**EXERCISE OBJECTIVE**
Once the line containing "Lecitina con Levadura" is found in the entries below, restate it and each following line word for word, stopping after the line containing "discount: 46.23 -> 54.07".

[[ DATASET EXCERPTS open ]]

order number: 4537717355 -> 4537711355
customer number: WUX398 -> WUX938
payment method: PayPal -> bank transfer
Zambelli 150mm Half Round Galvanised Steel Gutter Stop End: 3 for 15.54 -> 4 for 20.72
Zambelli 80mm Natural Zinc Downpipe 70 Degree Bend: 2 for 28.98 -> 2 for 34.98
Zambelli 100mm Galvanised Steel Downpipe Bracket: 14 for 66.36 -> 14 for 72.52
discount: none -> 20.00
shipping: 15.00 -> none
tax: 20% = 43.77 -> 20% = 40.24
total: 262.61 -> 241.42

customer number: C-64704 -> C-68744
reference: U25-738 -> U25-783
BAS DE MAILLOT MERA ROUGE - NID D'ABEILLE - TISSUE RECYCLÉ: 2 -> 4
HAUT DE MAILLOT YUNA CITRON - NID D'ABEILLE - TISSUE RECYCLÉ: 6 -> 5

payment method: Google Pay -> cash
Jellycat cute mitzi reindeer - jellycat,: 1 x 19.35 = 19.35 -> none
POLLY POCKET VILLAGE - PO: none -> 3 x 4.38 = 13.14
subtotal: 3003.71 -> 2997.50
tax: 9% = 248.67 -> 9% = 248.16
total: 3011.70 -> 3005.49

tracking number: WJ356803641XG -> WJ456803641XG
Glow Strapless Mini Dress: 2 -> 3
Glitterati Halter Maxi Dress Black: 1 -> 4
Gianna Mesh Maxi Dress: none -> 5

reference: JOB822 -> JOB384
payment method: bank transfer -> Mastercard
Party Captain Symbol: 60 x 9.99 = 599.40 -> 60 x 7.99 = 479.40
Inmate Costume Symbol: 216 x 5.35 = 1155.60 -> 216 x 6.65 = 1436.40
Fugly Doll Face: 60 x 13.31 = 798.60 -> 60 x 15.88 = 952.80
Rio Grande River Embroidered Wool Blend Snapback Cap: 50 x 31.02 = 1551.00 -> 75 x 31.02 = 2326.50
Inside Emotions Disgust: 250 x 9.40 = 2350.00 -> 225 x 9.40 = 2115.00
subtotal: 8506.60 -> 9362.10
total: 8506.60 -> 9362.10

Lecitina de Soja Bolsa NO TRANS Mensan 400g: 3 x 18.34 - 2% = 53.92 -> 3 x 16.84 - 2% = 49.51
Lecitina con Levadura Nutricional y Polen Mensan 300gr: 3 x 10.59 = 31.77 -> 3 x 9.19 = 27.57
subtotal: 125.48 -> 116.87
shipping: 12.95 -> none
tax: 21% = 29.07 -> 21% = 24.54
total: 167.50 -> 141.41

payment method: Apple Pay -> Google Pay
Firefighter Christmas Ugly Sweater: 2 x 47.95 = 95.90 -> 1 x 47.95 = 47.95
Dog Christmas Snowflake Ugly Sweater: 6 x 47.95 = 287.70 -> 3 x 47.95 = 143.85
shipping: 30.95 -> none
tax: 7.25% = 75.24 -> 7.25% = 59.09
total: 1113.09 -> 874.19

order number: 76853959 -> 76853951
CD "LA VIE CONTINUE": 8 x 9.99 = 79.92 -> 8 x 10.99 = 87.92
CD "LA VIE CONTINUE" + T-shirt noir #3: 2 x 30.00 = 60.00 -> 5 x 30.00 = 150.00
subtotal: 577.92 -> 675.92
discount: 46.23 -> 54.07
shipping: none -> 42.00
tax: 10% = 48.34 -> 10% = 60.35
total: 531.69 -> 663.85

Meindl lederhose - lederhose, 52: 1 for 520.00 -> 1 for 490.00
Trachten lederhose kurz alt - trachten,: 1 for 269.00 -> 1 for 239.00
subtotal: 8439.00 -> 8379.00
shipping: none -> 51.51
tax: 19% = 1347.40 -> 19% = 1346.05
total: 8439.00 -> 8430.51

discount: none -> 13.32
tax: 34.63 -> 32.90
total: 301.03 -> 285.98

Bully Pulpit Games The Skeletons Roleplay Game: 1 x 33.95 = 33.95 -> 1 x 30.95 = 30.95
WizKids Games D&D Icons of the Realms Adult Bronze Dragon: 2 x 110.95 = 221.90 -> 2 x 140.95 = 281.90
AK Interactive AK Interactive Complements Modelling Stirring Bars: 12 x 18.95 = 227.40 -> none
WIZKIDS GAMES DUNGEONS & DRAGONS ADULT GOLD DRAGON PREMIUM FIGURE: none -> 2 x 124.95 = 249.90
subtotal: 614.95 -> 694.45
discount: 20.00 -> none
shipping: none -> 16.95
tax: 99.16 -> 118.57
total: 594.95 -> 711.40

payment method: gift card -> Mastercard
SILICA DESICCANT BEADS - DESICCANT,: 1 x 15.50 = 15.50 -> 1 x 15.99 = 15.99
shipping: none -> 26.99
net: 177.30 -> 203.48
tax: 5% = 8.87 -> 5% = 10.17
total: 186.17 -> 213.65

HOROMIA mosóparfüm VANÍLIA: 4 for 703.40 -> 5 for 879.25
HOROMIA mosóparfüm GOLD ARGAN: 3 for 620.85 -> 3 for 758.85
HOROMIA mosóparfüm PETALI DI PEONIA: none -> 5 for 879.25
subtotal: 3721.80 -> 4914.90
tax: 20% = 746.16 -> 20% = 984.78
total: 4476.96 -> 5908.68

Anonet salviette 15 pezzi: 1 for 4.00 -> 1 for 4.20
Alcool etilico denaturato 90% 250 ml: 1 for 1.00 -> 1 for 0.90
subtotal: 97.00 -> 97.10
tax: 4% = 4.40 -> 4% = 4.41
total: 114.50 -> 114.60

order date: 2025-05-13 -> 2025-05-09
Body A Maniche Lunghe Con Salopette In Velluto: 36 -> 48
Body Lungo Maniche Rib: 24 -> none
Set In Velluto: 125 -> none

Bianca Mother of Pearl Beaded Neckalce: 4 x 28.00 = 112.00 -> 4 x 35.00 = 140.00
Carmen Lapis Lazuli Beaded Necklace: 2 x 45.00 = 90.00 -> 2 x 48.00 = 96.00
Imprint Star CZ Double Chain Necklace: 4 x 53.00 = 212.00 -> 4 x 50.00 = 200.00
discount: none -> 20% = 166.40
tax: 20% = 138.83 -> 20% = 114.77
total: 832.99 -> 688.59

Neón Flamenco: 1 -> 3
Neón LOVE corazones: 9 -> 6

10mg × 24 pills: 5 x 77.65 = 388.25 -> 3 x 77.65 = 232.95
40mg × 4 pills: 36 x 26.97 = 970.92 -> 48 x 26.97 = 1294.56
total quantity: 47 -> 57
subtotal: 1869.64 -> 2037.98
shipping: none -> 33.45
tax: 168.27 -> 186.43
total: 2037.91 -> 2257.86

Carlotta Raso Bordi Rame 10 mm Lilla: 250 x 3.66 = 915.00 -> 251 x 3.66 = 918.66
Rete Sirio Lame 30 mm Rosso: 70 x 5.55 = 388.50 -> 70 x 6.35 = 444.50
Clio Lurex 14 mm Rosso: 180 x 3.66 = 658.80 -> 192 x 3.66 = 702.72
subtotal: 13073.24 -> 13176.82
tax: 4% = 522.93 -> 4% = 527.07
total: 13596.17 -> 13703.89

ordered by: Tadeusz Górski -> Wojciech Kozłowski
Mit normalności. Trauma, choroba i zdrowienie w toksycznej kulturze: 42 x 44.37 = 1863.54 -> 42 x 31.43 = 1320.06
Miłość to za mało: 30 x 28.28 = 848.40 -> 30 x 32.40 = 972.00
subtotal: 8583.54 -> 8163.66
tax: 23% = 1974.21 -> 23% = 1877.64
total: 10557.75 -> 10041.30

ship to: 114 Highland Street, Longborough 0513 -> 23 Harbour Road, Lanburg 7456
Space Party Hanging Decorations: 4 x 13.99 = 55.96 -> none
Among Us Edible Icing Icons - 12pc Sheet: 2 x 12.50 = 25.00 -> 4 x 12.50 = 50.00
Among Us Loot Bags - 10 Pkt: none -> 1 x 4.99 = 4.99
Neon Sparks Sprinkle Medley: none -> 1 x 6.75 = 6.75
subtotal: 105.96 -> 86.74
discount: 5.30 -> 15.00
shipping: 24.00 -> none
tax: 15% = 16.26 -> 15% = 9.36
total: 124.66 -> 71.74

[[ DATASET EXCERPTS closed ]]

**THE COMPLETED TASK**
Lecitina con Levadura Nutricional y Polen Mensan 300gr: 3 x 10.59 = 31.77 -> 3 x 9.19 = 27.57
subtotal: 125.48 -> 116.87
shipping: 12.95 -> none
tax: 21% = 29.07 -> 21% = 24.54
total: 167.50 -> 141.41

payment method: Apple Pay -> Google Pay
Firefighter Christmas Ugly Sweater: 2 x 47.95 = 95.90 -> 1 x 47.95 = 47.95
Dog Christmas Snowflake Ugly Sweater: 6 x 47.95 = 287.70 -> 3 x 47.95 = 143.85
shipping: 30.95 -> none
tax: 7.25% = 75.24 -> 7.25% = 59.09
total: 1113.09 -> 874.19

order number: 76853959 -> 76853951
CD "LA VIE CONTINUE": 8 x 9.99 = 79.92 -> 8 x 10.99 = 87.92
CD "LA VIE CONTINUE" + T-shirt noir #3: 2 x 30.00 = 60.00 -> 5 x 30.00 = 150.00
subtotal: 577.92 -> 675.92
discount: 46.23 -> 54.07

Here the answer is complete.